Admittedly, my knowledge of Traditional Chinese Medicine is perfunctory. Mostly, I wander through the TCM shops in Chinatown wide-eyed, taking in the sights and smells of all the exotic dried flora and fauna. Some things I recognize from the Midwestern woods: reishi mushrooms, ginseng. And other stuff from culinary applications, like dried scallops. I delight in the jars of cordyceps fungus-infested caterpillars, but then get a bit queasy when I spy the deer tails.
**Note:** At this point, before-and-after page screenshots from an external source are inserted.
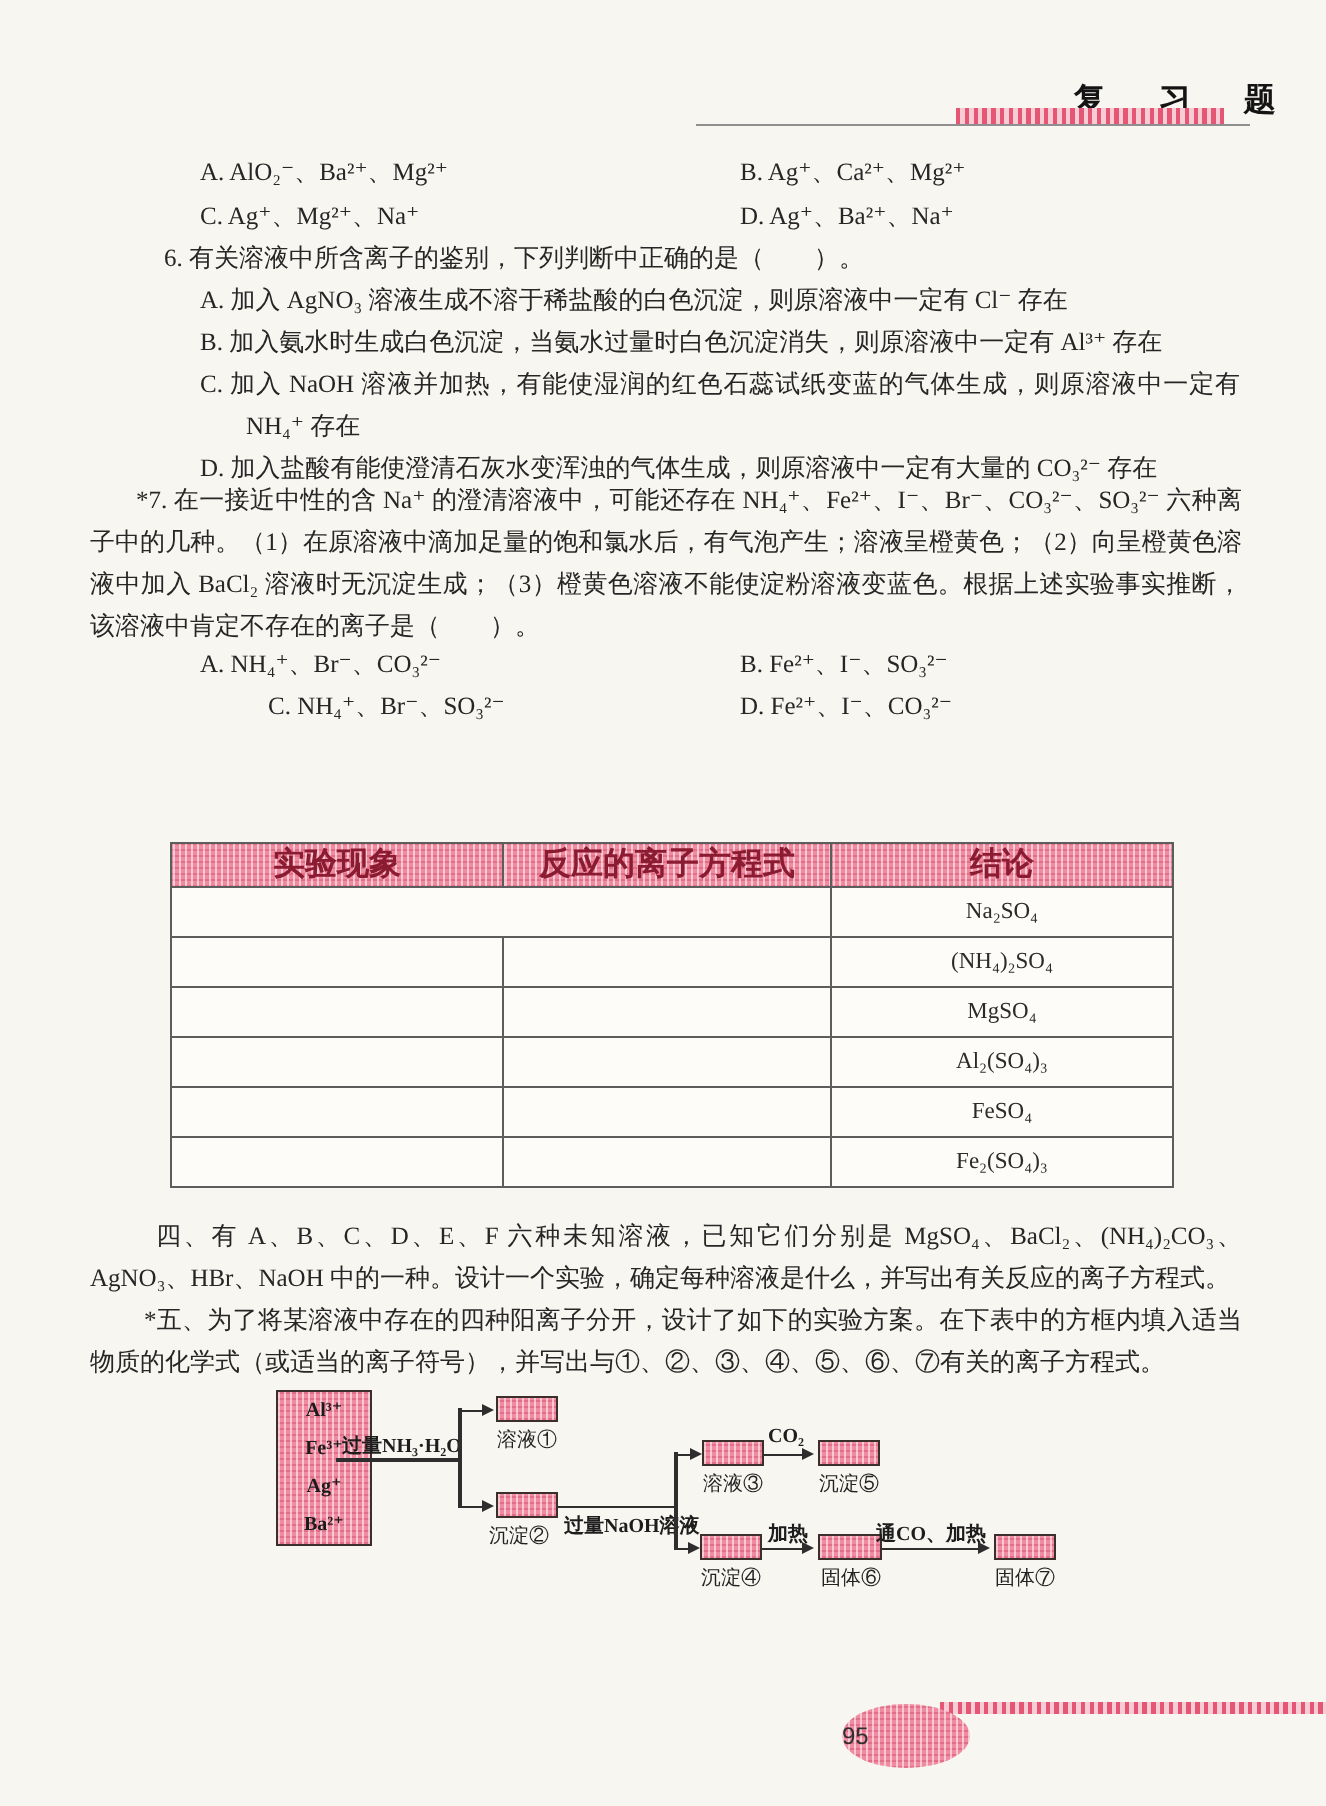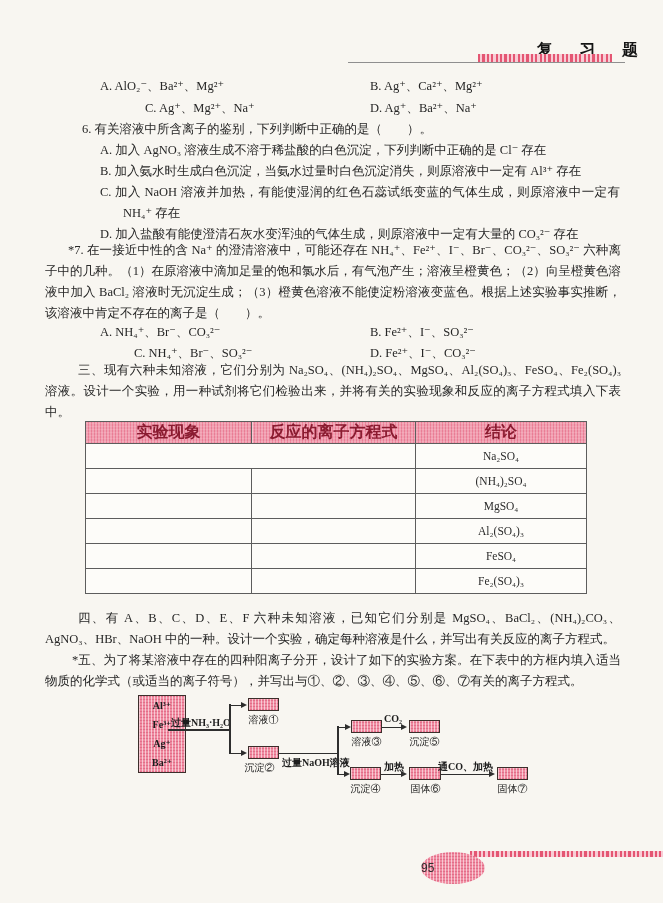--- a/index.html
+++ b/index.html
@@ -36,36 +36,35 @@
 <body>
 
 <div class="page">
 
   <div class="abs title" style="left:537px;top:40px;">复 习 题</div>
   <div class="abs rule" style="left:348px;top:62px;width:277px;"></div>
   <div class="abs stripes" style="left:478px;top:54px;width:134px;height:8px;"></div>
 
   <div class="abs txt" style="left:100px;top:76px;">A. AlO₂⁻、Ba²⁺、Mg²⁺</div>
   <div class="abs txt" style="left:370px;top:76px;">B. Ag⁺、Ca²⁺、Mg²⁺</div>
-  <div class="abs txt" style="left:100px;top:98px;margin-left:45px;">C. Ag⁺、Mg²⁺、Na⁺</div>
+  <div class="abs txt" style="left:100px;top:98px;">C. Ag⁺、Mg²⁺、Na⁺</div>
   <div class="abs txt" style="left:370px;top:98px;">D. Ag⁺、Ba²⁺、Na⁺</div>
 
   <div class="abs txt" style="left:82px;top:119px;">6. 有关溶液中所含离子的鉴别，下列判断中正确的是（　　）。</div>
-  <div class="abs txt" style="left:100px;top:140px;">A. 加入 AgNO₃ 溶液生成不溶于稀盐酸的白色沉淀，下列判断中正确的是 Cl⁻ 存在</div>
+  <div class="abs txt" style="left:100px;top:140px;">A. 加入 AgNO₃ 溶液生成不溶于稀盐酸的白色沉淀，则原溶液中一定有 Cl⁻ 存在</div>
   <div class="abs txt" style="left:100px;top:161px;">B. 加入氨水时生成白色沉淀，当氨水过量时白色沉淀消失，则原溶液中一定有 Al³⁺ 存在</div>
   <div class="abs para" style="left:123px;top:182px;width:497px;text-indent:-23px;">C. 加入 NaOH 溶液并加热，有能使湿润的红色石蕊试纸变蓝的气体生成，则原溶液中一定有 NH₄⁺ 存在</div>
   <div class="abs txt" style="left:100px;top:224px;">D. 加入盐酸有能使澄清石灰水变浑浊的气体生成，则原溶液中一定有大量的 CO₃²⁻ 存在</div>
 
   <div class="abs para" style="left:45px;top:240px;width:576px;text-indent:23px;">*7. 在一接近中性的含 Na⁺ 的澄清溶液中，可能还存在 NH₄⁺、Fe²⁺、I⁻、Br⁻、CO₃²⁻、SO₃²⁻ 六种离子中的几种。（1）在原溶液中滴加足量的饱和氯水后，有气泡产生；溶液呈橙黄色；（2）向呈橙黄色溶液中加入 BaCl₂ 溶液时无沉淀生成；（3）橙黄色溶液不能使淀粉溶液变蓝色。根据上述实验事实推断，该溶液中肯定不存在的离子是（　　）。</div>
   <div class="abs txt" style="left:100px;top:322px;">A. NH₄⁺、Br⁻、CO₃²⁻</div>
   <div class="abs txt" style="left:370px;top:322px;">B. Fe²⁺、I⁻、SO₃²⁻</div>
   <div class="abs txt" style="left:100px;top:343px;margin-left:34px;">C. NH₄⁺、Br⁻、SO₃²⁻</div>
   <div class="abs txt" style="left:370px;top:343px;">D. Fe²⁺、I⁻、CO₃²⁻</div>
 
-  <div class="abs para" style="left:45px;top:360px;width:576px;text-indent:33px;">三、现有六种未知溶液，它们分别为 Na₂SO₄、(NH₄)₂SO₄、MgSO₄、Al₂(SO₄)₃、FeSO₄、Fe₂(SO₄)₃ 溶液。设计一个实验，用一种试剂将它们检验出来，并将有关的实验现象和反应的离子方程式填入下表中。</div>
 
   <table class="rt abs" style="left:85px;top:421px;border:1.5px solid #4c4c4c;">
     <colgroup>
         <col style="width:166px">
         <col style="width:164px">
         <col style="width:171px">
       </colgroup>
     <tbody>
         <tr>
       <th class="hatch">实验现象</th>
I am completely ignorant to the uses of any of these ingredients, but curious about their properties and sympathetic to their nature.
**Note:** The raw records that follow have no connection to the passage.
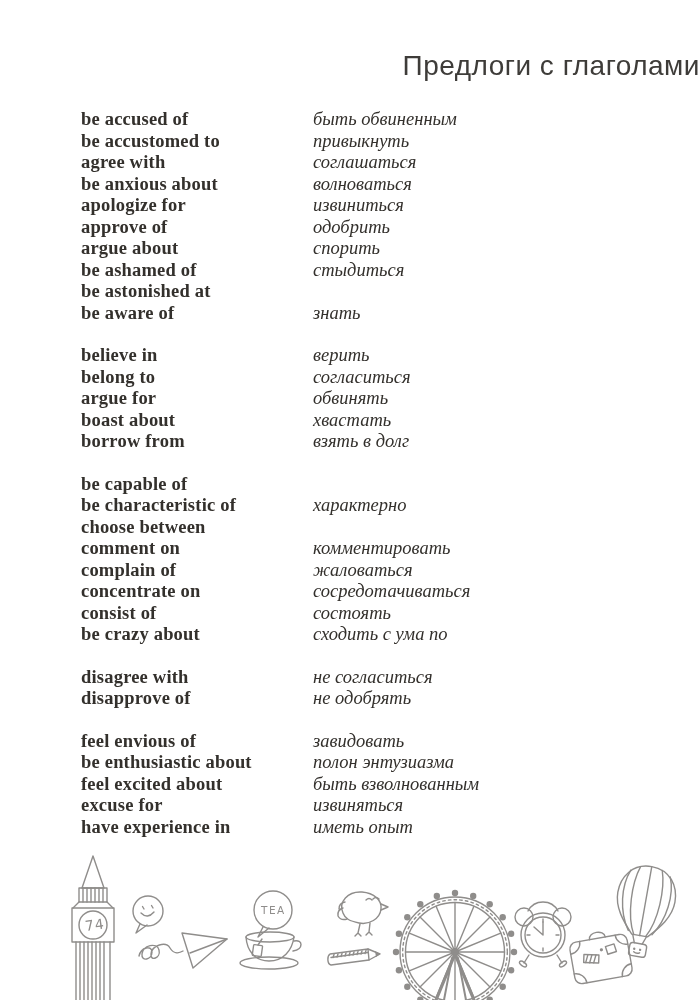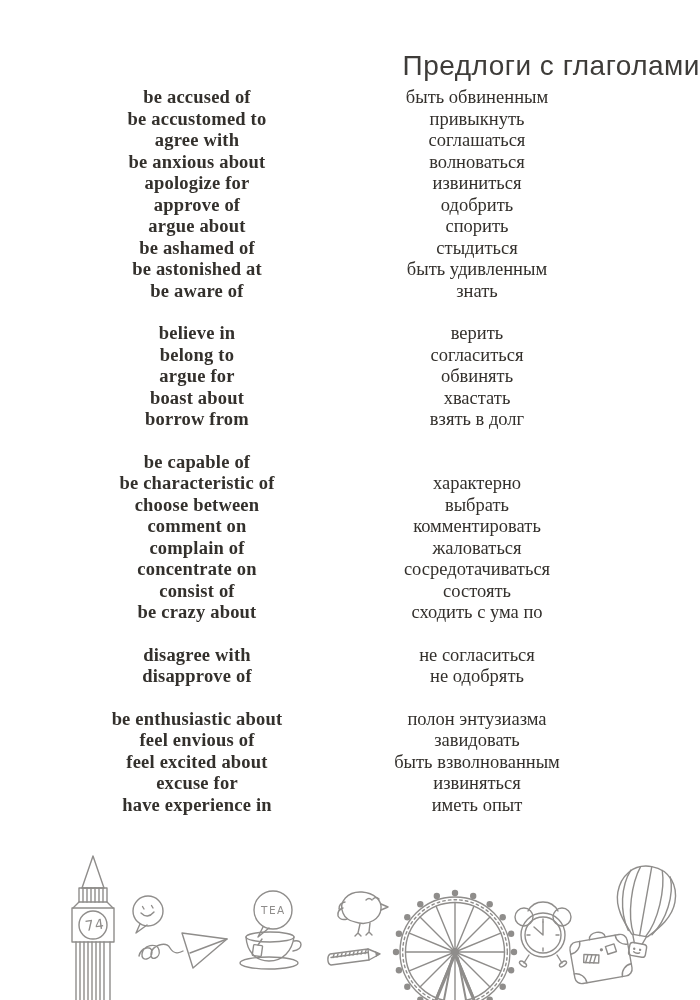--- a/index.html
+++ b/index.html
@@ -6,25 +6,25 @@
   .page{
     position:relative;width:700px;height:1000px;background:#fff;
     overflow:hidden;font-family:"Liberation Serif",serif;
     --ink:#33302c;--doodle:#8f8d8b;
   }
   .title{
     position:absolute;top:50px;left:0;width:100%;margin:0;
     text-align:right;font-family:"Liberation Sans",sans-serif;
     font-size:28px;font-weight:400;color:#3e3c39;letter-spacing:.5px;
   }
-  .vocab-list{position:absolute;top:87px;left:81px;width:560px;text-align:center;}
+  .vocab-list{position:absolute;top:109px;left:81px;width:560px;}
   .group{margin-bottom:21px;}
   .row{display:flex;line-height:21.5px;font-size:18.5px;color:var(--ink);}
   .row .en{width:232px;font-weight:700;letter-spacing:.2px;}
-  .row .ru{flex:1;font-weight:400;}
+  .row .ru{flex:1;font-weight:400;font-style:italic;}
   .doodles{position:absolute;left:0;bottom:0;width:700px;height:150px;}
   .doodles path,.doodles circle,.doodles rect,.doodles ellipse{
     stroke:var(--doodle);fill:none;stroke-width:1.4;
     stroke-linecap:round;stroke-linejoin:round;
   }
   .doodles .dot{fill:var(--doodle);stroke:none;}
   .doodles .thick{stroke-width:3.2;}
   .doodles .mid{stroke-width:2;}
   .doodles text{
     fill:var(--doodle);stroke:none;
@@ -69,21 +69,20 @@
         <div class="row">
           <span class="en">argue about</span>
           <span class="ru">спорить</span>
         </div>
         <div class="row">
           <span class="en">be ashamed of</span>
           <span class="ru">стыдиться</span>
         </div>
         <div class="row">
           <span class="en">be astonished at</span>
-          <span class="ru">быть удивленным</span>
         </div>
         <div class="row">
           <span class="en">be aware of</span>
           <span class="ru">знать</span>
         </div>
       </div>
       <div class="group">
         <div class="row">
           <span class="en">believe in</span>
           <span class="ru">верить</span>
@@ -108,21 +107,20 @@
       <div class="group">
         <div class="row">
           <span class="en">be capable of</span>
         </div>
         <div class="row">
           <span class="en">be characteristic of</span>
           <span class="ru">характерно</span>
         </div>
         <div class="row">
           <span class="en">choose between</span>
-          <span class="ru">выбрать</span>
         </div>
         <div class="row">
           <span class="en">comment on</span>
           <span class="ru">комментировать</span>
         </div>
         <div class="row">
           <span class="en">complain of</span>
           <span class="ru">жаловаться</span>
         </div>
         <div class="row">
@@ -143,26 +141,26 @@
           <span class="en">disagree with</span>
           <span class="ru">не согласиться</span>
         </div>
         <div class="row">
           <span class="en">disapprove of</span>
           <span class="ru">не одобрять</span>
         </div>
       </div>
       <div class="group">
         <div class="row">
+          <span class="en">feel envious of</span>
+          <span class="ru">завидовать</span>
+        </div>
+        <div class="row">
           <span class="en">be enthusiastic about</span>
           <span class="ru">полон энтузиазма</span>
-        </div>
-        <div class="row">
-          <span class="en">feel envious of</span>
-          <span class="ru">завидовать</span>
         </div>
         <div class="row">
           <span class="en">feel excited about</span>
           <span class="ru">быть взволнованным</span>
         </div>
         <div class="row">
           <span class="en">excuse for</span>
           <span class="ru">извиняться</span>
         </div>
         <div class="row">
As someone who readily snarfs a veritable ark-ful of animal flesh, it may sound contrary of me to raise objection to some of the practices of obtaining ingredients for TCM, but draining the bile from living sun bears and slaughtering other endangered species to poach single body parts such as tiger penises, shark fins, and rhino horns is where I draw the line, millennia-old traditions or not. Are there calculable health benefits to the chemistry of these animal parts or is there a more animistic belief at play– consuming powerful animals will give power to the consumer. Certainly, men eat tiger penis so their member will be as virile as the tiger’s from which it was cut.

The black chicken, or silkie, certainly looks Satanic, all black-on-black, though it is a relatively common domestic breed of chicken, native to China. It’s meat is prized for its warming qualities in colder months and moreso for its beneficial properties for women’s reproductive health. I liked the poetry of flipping the oft-male-libido-fortifying focus (of meat) in TCM toward the feminine. Black chicken is typically made into a curative broth, often enhanced with other medicinal ingredients like ginseng or various funguses. A food consumed for healing rather than pleasure. I gathered up a variety of imported Chinese dried ingredients prized in TCM for my soup: white fungus (for liver protection and anti-inflammatory properties), goji berries (immune boosting, also good for liver function), and dried scallops (to tonify blood and add a fishy umami wallop to the broth). The soup was quite mild, slightly fishy, pleasant. I scooped a few forkfuls of my home made kimchi to perk mine up a bit.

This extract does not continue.